The organization reported that data available indicates a purposeful or accidental cut in international connectivity. It was not clear whether the disruption is part of Iran's plans to move to an internal intranet system or whether it was caused by a cyber-attack. The outage may also be a result of sanctions by foreign companies that supply access to Iranian networks.
NetBlocks maps the entire IP address space of individual countries in real times. This shows internet outages corresponding to connectivity disruptions.
"Purposeful internet outages generally have a distinct network pattern," explained NetBlocks on their website. This pattern is used "to determine and attribute the root cause of an outage."
As of around 2 a.m. Israel time, the internet outage showed some signs of recovery with real-time network measurements showing overall accessibility at around 85%.


Iran has been working on an intranet system, known as Iran's national information network (ININ), since 2010, according to Radio Farda.
"All domestic activities, services, applications [and] various types of contents... are included in the national internet," said Communications and Information Technology Minister Mahmoud Vaezi at the inauguration event in 2016, according to the BBC.
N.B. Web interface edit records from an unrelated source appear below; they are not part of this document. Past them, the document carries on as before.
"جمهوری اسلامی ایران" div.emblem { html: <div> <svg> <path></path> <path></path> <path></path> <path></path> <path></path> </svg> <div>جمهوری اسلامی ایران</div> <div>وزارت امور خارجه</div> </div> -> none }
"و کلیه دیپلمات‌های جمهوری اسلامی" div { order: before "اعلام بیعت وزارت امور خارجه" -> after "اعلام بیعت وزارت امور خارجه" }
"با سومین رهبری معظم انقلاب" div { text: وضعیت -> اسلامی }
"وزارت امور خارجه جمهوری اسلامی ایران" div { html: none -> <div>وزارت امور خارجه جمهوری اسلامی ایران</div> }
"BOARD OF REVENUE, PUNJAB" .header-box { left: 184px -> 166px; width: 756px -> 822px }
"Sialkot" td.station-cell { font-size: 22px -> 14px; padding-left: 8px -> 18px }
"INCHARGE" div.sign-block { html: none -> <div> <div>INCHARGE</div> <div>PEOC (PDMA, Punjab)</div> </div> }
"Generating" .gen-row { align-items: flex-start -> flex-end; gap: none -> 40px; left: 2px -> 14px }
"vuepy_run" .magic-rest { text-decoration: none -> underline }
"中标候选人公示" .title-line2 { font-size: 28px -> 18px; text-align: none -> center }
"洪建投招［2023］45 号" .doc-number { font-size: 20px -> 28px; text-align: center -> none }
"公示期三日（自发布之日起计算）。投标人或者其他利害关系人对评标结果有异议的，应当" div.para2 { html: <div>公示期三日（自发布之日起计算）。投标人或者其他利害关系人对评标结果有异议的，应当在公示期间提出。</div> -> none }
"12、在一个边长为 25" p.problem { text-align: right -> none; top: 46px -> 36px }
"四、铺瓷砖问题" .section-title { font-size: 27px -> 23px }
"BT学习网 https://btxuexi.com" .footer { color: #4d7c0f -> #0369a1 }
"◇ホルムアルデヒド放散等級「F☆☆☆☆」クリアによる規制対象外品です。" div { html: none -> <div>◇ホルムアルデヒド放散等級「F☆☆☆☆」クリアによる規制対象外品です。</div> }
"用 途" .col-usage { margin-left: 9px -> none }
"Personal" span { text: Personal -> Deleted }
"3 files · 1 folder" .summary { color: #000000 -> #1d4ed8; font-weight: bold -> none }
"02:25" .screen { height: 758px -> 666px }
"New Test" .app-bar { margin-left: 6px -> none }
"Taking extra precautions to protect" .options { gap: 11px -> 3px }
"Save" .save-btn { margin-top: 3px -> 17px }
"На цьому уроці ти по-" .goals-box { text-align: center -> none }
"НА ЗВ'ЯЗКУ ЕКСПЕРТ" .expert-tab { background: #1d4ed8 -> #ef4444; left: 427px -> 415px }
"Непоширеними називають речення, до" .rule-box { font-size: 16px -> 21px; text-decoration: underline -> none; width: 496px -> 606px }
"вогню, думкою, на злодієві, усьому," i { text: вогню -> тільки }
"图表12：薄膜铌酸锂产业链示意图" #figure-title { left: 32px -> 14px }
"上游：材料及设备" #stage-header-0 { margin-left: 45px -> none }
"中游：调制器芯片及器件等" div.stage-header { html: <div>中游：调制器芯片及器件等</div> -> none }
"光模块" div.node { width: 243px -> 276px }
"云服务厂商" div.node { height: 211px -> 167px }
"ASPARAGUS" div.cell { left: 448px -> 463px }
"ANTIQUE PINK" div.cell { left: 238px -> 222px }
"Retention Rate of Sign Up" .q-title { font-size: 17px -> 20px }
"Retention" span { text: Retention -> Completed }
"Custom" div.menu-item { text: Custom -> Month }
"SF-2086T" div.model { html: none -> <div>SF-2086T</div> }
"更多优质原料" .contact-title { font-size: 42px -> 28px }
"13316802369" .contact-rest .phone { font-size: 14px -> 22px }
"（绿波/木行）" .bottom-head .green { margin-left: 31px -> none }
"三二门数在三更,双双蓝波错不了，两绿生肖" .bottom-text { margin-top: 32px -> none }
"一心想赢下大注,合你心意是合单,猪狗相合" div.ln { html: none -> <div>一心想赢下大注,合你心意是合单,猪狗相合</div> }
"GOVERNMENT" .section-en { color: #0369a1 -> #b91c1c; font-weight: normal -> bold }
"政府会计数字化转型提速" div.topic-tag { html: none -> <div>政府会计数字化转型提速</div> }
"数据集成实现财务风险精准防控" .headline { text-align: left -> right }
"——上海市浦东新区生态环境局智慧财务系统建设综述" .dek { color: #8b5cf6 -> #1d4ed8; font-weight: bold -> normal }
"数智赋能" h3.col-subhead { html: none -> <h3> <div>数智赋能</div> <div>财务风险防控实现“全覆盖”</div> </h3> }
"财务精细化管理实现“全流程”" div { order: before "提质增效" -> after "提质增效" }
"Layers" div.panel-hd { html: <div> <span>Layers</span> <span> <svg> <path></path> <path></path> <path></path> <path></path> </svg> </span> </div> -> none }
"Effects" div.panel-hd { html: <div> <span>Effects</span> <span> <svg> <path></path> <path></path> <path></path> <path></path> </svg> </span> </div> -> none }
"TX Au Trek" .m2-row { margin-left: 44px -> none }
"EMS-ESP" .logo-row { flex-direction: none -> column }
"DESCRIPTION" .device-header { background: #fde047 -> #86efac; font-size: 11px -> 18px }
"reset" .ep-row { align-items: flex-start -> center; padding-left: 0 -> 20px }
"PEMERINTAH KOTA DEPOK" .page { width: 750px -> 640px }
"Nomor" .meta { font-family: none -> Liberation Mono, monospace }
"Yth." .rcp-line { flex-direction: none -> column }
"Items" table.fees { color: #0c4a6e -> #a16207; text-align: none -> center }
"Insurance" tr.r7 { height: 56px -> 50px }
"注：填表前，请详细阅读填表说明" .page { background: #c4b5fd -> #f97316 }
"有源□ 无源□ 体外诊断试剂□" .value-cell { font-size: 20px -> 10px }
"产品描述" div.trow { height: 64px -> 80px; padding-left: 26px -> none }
Iran already has blocked access to tens of thousands of sites and services including Twitter and Facebook, although many users use virtual private networks (VPNs) and proxy sites to bypass the filter.
The intranet is intended to promote Islamic content and raise digital awareness among the public.
Last February, Iran announced that they were going to conduct an "internet disconnection drill," according to Radio Farda, but the plan was delayed.
"The National Internet Project could pave the way for further isolation, surveillance and information retention," stated a report by the British human rights campaign group Article 19, according to the BBC. "[It] risks severely isolating the Iranian people from the rest of the online world, limiting access to information and constraining attempts at collective action and public protest."